Where are file associations stored?

The file manager (Nautilus, by default) uses the MIME type of a file to determine which program to open it with. When an application is installed, it can specify what MIME types it can open and the command to use to open the files in the .desktop file which is placed in /usr/share/applications. This is the file used for menus, desktop shortcuts, etc.

For example, GIMP has the following .desktop file:

[Desktop Entry]
Version=1.0
Type=Application
Name=GNU Image Manipulation Program
GenericName=Image Editor
Comment=Create images and edit photographs
Exec=gimp-2.7 %U
TryExec=gimp-2.7
Icon=gimp
Terminal=false
Categories=Graphics;2DGraphics;RasterGraphics;GTK;
X-GNOME-Bugzilla-Bugzilla=GNOME
X-GNOME-Bugzilla-Product=GIMP
X-GNOME-Bugzilla-Component=General
X-GNOME-Bugzilla-Version=2.7.2
X-GNOME-Bugzilla-OtherBinaries=gimp-2.7
StartupNotify=true
MimeType=application/postscript;application/pdf;image/bmp;image/g3fax;image/gif;image/x-fits;image/pcx;image/x-portable-anymap;image/x-portable-bitmap;image/x-portable-graymap;image/x-portable-pixmap;image/x-psd;image/x-sgi;image/x-tga;image/x-xbitmap;image/x-xwindowdump;image/x-xcf;image/x-compressed-xcf;image/tiff;image/jpeg;image/x-psp;image/png;image/x-icon;image/x-xpixmap;image/svg+xml;application/pdf;image/x-wmf;image/jp2;image/jpeg2000;image/jpx;image/x-xcursor;

See the MimeType field - this lists the supported MIME types.The Exec field tells the system to use the command gimp-2.7 %U, replacing '%U' with the files to open. (Note GIMP 2.7 is a version I have installed from a PPA, so is higher than the current version in the Ubuntu repositories).

When the application package is installed, the system extracts this MIME type data into a more easily accessible database because looking in each .desktop file would take too long if it was done every time a file was opened.

This tells the system what applications can be used for that MIME type and provides the applications in the 'Open With' list. The default is defined elsewhere. The file /usr/share/applications/defaults.list provides the information for the system defaults. Unless you choose otherwise, these are the applications used when you 'Open' a file.


To supplement dv3500ea's excellent answer, I would like to add some information about what happens when you change your associations.

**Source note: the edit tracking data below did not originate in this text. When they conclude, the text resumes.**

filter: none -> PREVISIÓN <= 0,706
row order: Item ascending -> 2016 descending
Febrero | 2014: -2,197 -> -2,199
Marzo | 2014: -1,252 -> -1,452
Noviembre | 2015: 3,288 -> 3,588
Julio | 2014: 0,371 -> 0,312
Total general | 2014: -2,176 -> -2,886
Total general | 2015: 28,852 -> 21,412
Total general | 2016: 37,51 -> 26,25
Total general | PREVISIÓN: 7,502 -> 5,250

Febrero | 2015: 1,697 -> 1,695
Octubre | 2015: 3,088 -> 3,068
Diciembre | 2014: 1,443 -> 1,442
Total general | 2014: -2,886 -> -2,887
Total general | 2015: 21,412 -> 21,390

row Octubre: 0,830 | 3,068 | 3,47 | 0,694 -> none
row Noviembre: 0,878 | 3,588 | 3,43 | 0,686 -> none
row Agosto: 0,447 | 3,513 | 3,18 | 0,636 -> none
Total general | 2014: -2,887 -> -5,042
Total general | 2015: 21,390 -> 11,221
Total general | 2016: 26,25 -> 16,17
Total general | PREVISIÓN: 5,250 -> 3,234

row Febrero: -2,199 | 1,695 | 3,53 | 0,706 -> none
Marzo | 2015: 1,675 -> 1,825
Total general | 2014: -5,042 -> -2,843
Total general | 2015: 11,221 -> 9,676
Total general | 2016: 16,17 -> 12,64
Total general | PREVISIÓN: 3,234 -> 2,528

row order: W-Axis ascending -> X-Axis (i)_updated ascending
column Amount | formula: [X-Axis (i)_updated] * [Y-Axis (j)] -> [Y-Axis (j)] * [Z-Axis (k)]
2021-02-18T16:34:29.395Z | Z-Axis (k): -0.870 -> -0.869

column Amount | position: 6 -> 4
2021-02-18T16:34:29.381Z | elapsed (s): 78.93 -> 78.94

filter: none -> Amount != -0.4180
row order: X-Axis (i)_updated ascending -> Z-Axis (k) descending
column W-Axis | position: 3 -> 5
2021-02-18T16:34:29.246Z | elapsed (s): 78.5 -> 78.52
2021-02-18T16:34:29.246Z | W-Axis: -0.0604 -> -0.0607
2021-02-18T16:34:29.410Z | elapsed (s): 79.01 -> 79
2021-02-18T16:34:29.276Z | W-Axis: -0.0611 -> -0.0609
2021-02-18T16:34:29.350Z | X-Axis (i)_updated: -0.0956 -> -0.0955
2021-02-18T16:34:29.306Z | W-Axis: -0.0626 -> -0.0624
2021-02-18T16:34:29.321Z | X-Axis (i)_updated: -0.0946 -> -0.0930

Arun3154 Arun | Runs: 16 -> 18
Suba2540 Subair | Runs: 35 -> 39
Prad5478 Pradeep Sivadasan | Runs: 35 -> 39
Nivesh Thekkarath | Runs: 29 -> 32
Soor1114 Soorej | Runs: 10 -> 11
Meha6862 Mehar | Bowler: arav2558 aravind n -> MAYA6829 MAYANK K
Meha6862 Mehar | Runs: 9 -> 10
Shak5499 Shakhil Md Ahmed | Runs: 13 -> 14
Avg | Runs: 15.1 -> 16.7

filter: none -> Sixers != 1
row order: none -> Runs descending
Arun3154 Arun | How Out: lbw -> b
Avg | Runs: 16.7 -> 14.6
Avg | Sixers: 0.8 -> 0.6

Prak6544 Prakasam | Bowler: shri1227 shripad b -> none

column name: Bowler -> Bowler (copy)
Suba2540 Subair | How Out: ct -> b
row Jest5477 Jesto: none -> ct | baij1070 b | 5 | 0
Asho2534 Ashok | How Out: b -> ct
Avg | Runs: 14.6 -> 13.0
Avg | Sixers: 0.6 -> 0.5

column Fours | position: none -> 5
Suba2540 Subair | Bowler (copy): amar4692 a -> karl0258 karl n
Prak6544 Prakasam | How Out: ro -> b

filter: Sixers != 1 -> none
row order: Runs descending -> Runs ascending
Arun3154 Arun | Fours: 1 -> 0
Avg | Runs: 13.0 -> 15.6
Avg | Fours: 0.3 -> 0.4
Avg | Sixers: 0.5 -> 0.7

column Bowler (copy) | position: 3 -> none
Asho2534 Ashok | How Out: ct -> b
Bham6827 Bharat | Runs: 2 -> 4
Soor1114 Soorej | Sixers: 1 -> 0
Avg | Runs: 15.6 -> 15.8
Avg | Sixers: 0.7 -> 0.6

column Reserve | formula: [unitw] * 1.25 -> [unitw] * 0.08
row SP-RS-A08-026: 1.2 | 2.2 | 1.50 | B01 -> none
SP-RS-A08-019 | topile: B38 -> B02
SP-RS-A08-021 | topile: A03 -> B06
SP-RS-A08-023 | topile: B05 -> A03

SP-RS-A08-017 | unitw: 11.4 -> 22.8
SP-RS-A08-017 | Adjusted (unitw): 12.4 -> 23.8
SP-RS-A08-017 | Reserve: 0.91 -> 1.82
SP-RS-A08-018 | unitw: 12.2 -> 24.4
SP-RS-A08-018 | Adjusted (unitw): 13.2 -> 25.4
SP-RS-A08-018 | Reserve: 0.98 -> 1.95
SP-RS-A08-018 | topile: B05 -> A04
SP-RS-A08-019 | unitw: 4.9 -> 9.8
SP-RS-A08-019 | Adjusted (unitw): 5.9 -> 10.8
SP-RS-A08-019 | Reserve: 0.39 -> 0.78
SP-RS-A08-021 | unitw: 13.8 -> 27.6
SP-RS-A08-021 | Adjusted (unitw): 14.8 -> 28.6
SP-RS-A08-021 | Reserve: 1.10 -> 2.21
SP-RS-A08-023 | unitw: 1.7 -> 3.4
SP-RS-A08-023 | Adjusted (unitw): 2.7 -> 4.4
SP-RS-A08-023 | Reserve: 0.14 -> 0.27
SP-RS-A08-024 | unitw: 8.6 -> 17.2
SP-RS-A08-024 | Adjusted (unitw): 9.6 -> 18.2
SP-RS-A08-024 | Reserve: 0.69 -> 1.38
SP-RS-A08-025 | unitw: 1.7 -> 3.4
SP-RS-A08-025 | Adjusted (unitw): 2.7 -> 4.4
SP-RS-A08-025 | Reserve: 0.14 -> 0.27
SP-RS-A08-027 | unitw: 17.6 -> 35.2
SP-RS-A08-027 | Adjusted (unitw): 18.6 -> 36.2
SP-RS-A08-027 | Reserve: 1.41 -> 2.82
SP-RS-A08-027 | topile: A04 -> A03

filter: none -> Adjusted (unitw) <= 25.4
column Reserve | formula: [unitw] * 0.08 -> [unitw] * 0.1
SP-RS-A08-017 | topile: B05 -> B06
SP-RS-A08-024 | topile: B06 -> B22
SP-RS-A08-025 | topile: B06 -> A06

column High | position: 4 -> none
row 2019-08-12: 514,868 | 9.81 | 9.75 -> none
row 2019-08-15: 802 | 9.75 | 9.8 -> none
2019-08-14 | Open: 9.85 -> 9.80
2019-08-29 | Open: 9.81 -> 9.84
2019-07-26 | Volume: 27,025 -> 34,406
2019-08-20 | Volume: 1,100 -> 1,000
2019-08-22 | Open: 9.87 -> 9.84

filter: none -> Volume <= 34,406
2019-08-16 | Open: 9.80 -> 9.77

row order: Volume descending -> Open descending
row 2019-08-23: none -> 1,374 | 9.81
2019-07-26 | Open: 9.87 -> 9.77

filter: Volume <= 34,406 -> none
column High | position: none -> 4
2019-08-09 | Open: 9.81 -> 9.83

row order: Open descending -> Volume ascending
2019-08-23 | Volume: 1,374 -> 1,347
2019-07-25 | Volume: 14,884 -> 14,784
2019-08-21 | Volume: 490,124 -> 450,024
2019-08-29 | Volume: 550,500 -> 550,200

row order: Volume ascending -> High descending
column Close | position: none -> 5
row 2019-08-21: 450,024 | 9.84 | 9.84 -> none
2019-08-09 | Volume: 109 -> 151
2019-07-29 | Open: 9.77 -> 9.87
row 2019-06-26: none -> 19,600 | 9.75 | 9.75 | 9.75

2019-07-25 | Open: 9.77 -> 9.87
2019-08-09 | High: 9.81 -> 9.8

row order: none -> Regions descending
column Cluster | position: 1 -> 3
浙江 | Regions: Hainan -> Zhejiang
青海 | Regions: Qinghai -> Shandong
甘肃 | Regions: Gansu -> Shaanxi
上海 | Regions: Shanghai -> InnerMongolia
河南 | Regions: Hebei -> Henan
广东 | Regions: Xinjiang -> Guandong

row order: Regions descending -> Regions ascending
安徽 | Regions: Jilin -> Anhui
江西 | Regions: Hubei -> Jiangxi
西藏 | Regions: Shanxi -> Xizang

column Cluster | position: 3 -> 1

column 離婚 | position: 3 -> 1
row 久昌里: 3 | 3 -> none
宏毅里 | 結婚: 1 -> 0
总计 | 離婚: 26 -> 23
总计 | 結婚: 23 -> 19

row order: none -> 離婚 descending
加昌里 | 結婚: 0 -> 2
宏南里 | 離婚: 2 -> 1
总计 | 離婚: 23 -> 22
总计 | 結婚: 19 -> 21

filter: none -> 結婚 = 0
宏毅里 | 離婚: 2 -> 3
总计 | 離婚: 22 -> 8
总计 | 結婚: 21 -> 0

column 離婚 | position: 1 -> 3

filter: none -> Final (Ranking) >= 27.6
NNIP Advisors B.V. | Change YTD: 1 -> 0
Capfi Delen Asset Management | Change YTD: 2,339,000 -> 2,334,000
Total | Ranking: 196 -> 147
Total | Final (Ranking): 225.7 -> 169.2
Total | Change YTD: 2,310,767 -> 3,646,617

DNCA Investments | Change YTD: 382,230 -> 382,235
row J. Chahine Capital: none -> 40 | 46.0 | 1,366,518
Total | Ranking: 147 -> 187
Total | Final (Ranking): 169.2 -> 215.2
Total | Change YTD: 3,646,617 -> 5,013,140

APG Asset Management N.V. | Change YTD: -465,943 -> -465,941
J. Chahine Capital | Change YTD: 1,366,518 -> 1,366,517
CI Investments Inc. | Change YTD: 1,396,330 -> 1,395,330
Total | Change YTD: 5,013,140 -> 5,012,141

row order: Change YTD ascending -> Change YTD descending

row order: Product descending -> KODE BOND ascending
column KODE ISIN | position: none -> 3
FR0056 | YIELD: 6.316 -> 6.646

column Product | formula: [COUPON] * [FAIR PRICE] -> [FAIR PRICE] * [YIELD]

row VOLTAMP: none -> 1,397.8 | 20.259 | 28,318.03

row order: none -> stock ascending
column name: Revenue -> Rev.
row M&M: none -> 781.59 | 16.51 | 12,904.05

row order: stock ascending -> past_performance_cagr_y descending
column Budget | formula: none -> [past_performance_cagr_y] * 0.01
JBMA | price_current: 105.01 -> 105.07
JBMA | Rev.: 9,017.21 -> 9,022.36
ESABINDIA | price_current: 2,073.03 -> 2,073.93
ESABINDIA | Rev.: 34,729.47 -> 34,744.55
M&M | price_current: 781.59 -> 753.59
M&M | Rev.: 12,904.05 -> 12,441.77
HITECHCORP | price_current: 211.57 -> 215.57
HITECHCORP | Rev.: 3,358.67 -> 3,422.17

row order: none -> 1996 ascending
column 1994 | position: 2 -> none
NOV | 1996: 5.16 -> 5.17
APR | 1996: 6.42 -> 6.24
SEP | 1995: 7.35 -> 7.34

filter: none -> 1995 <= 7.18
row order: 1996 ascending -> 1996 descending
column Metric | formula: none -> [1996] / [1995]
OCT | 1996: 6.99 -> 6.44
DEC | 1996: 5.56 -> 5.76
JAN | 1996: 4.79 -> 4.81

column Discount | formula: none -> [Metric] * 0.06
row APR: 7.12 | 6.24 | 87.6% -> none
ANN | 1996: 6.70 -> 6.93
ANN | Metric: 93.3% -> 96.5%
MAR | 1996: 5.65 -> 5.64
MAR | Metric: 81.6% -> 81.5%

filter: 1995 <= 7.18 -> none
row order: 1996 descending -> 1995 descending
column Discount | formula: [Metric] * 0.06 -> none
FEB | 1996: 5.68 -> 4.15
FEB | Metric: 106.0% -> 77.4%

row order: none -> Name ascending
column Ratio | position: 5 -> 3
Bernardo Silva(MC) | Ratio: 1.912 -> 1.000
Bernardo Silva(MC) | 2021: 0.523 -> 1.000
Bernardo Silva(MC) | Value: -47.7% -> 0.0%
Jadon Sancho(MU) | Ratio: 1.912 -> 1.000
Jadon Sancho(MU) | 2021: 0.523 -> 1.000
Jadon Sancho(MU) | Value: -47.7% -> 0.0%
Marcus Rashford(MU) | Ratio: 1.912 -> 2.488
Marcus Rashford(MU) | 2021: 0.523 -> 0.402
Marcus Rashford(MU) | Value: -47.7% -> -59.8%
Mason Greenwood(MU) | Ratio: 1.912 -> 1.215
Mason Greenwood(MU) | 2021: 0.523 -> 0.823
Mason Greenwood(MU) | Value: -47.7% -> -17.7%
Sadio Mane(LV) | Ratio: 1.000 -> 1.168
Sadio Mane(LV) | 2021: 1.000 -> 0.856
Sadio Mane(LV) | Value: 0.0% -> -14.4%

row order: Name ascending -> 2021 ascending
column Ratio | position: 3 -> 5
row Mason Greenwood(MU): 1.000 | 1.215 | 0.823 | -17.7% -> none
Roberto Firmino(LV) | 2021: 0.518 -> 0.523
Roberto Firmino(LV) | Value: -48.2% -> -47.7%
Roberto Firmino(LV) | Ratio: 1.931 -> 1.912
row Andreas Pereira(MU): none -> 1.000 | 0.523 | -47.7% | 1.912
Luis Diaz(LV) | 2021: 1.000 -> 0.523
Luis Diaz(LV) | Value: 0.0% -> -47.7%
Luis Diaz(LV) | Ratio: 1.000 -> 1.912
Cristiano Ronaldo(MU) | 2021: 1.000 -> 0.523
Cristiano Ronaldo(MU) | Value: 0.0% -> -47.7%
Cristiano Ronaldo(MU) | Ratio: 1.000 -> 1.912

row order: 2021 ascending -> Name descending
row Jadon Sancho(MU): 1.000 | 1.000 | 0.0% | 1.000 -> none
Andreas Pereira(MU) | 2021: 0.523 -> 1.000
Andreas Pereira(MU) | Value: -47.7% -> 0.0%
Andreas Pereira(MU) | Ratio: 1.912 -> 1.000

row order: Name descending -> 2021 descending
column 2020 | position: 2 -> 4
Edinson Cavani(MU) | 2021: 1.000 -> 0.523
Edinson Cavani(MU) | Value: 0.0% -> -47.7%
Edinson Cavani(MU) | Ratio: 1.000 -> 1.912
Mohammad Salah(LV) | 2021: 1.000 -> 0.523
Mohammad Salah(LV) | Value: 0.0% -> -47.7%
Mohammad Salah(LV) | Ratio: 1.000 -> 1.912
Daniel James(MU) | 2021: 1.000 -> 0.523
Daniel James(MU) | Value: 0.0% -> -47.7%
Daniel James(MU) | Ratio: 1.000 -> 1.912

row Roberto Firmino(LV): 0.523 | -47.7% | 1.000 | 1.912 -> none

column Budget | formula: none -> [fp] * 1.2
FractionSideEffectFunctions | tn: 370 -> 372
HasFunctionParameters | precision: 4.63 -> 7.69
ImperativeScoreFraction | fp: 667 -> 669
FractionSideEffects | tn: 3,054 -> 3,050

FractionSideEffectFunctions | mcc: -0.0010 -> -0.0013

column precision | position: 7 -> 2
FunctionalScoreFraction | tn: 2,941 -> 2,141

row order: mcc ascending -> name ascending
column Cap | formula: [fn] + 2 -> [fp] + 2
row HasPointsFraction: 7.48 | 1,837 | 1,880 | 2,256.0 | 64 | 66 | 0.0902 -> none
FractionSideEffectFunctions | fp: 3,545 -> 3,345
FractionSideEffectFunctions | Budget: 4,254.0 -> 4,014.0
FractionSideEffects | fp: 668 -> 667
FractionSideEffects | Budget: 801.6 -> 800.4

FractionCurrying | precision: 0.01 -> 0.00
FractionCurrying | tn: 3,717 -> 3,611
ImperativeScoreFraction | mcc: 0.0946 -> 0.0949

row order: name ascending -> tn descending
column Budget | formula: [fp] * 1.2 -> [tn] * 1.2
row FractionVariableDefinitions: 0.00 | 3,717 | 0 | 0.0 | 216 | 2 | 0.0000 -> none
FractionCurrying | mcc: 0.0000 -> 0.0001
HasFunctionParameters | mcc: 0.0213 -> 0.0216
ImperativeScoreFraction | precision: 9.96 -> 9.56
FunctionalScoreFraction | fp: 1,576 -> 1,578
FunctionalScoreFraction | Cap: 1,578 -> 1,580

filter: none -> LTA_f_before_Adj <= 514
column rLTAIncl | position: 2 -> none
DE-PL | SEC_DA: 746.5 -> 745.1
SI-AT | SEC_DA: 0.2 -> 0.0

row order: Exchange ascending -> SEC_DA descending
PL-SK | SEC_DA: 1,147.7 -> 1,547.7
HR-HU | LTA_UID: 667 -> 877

While the defaults.list (which you can find by typing 'locate defaults.list') provides the list of applications that are associated with each MIME type, any customizations that you make are stored in your home directory, in ~/.local/share/applications/mimeapps.list. So if you add or remove associations, or change the default association, this file is updated.

The GNOME Desktop System Administration Guide at http://library.gnome.org/admin/system-admin-guide/stable/ does not appear to discuss mimeapps.list, but I found the following description on http://live.gnome.org/SysAdminGuideUpdate:

mimeapps.list is located in $XDG_DATA_DIRS/applications. Its purpose is to add or remove mime associations from applications. nautilus writes ~/.local/share/applications/mimeapps.list when the user makes changes in the "Open With" dialog.


I found that on my system (Debian Jessie) there's also a ~/.config/mimeapps.list that had an association I accidentally created to open a specific file type with gedit. None of the standard ways of correcting this (default application settings, Thunar's open with property) reflected this, but gedit was the default application.

I was able to remove the line from ~/.config/mimeapps.list and now the correct application opens the file.